There is no reason to use 0.5 as a threshold. One could use a low threshold to catch more mines with less certainty or or higher threshold to catch fewer mines with more certainty.

This illustrates the need to adequately balance TP and FP rates. We need to have a way to do a cost-benefit analysis, and the solution will often depend on the question/problem.

One solution would be to try with different classification thresholds. Instead of inspecting numerous confusion matrices, it is possible to automate the calculation of the TP and FP rates at each threshold and visualise all results along a ROC curve.

This can be done with the colAUC function from the caTools package:

caTools::colAUC(p, test[["Class"]], plotROC = TRUE)

##              [,1]
## M vs. R 0.7767442
• x: FP rate (1 - specificity)
• y: TP rate (sensitivity)
• each point along the curve represents a confusion matrix for a given threshold

In addition, the colAUC function returns the area under the curve (AUC) model accuracy metric. This is single number metric, summarising the model performance along all possible thresholds:

• an AUC of 0.5 corresponds to a random model
• values > 0.5 do better than a random guess
• a value of 1 represents a perfect model
• a value 0 represents a model that is always wrong

### 5.4.3 AUC in caret

When using caret’s trainControl function to train a model, we can set it so that it computes the ROC and AUC properties for us.

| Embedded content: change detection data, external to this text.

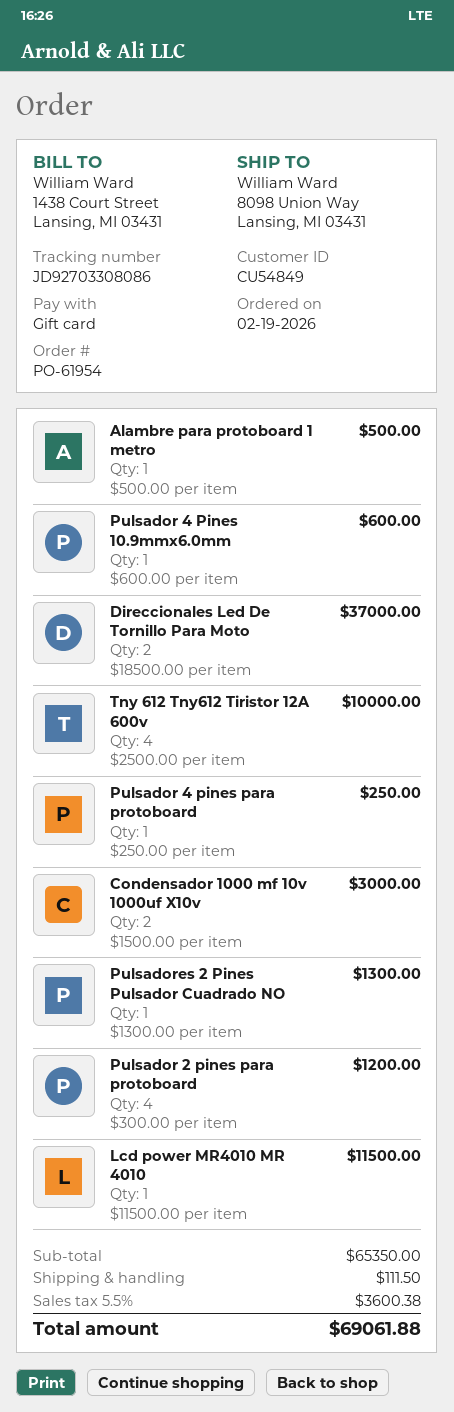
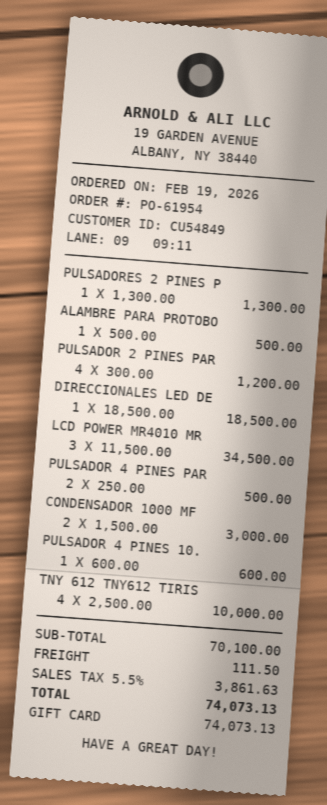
Direccionales Led De Tornillo Para Moto: 2 x 18500.00 = 37000.00 -> 1 x 18500.00 = 18500.00
Pulsador 4 pines para protoboard: 1 x 250.00 = 250.00 -> 2 x 250.00 = 500.00
Lcd power MR4010 MR 4010: 1 x 11500.00 = 11500.00 -> 3 x 11500.00 = 34500.00
subtotal: 65350.00 -> 70100.00
tax: 5.5% = 3600.38 -> 5.5% = 3861.63
total: 69061.88 -> 74073.13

## Create trainControl object: myControl
myControl <- trainControl(
method = "cv", ## cross validation
number = 10,   ## 10-fold
summaryFunction = twoClassSummary, ## NEW
classProbs = TRUE, # IMPORTANT
verboseIter = FALSE
)
## Train glm with custom trainControl: model
model <- train(Class ~ ., Sonar,
method = "glm", ## to use glm's logistic regression
trControl = myControl)

## Print model to console
print(model)
## Generalized Linear Model
##
## 208 samples
##  60 predictor
##   2 classes: 'M', 'R'
##
## No pre-processing
## Resampling: Cross-Validated (10 fold)
## Summary of sample sizes: 187, 188, 188, 187, 188, 187, ...
## Resampling results:
##
##   ROC       Sens       Spec
##   0.733447  0.7477273  0.6688889

Challenge

Define a train object that uses the AUC and 10-fold cross validation to classify the Sonar data using a logistic regression, as demonstrated above.

## 5.5 Random forest

Random forest models are accurate and non-linear models and robust to over-fitting and hence quite popular. They however require hyperparameters to be tuned manually, like the value k in the example above.

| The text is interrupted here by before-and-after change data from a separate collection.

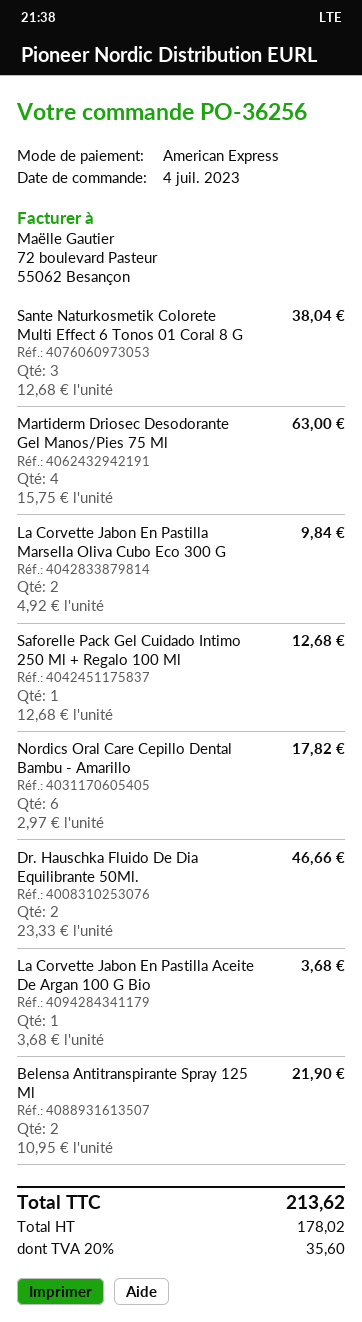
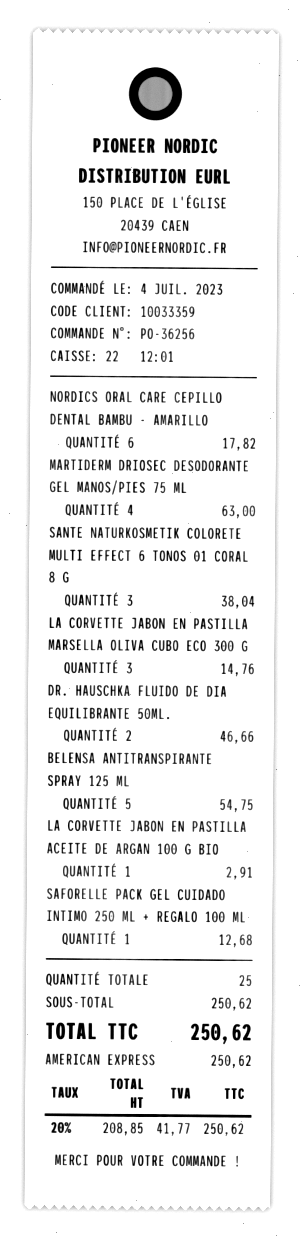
La Corvette Jabon En Pastilla Marsella Oliva Cubo Eco 300 G: 2 for 9.84 -> 3 for 14.76
La Corvette Jabon En Pastilla Aceite De Argan 100 G Bio: 1 for 3.68 -> 1 for 2.91
Belensa Antitranspirante Spray 125 Ml: 2 for 21.90 -> 5 for 54.75
net: 178.02 -> 208.85
tax: 20% = 35.60 -> 20% = 41.77
total: 213.62 -> 250.62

Building a random forest starts by generating a high number of individual decision trees. A single decision tree isn’t very accurate, but many different trees built using different inputs (with bootstrapped inputs, features and observations) enable us to explore a broad search space and, once combined, produce accurate models, a technique called bootstrap aggregation or bagging.

### 5.5.1 Decision trees

A great advantage of decision trees is that they make a complex decision simpler by breaking it down into smaller, simpler decisions using a divide-and-conquer strategy. They basically identify a set of if-else conditions that split the data according to the value of the features.

library("rpart") ## recursive partitioning
m <- rpart(Class ~ ., data = Sonar,
method = "class")
library("rpart.plot")
rpart.plot(m)
p <- predict(m, Sonar, type = "class")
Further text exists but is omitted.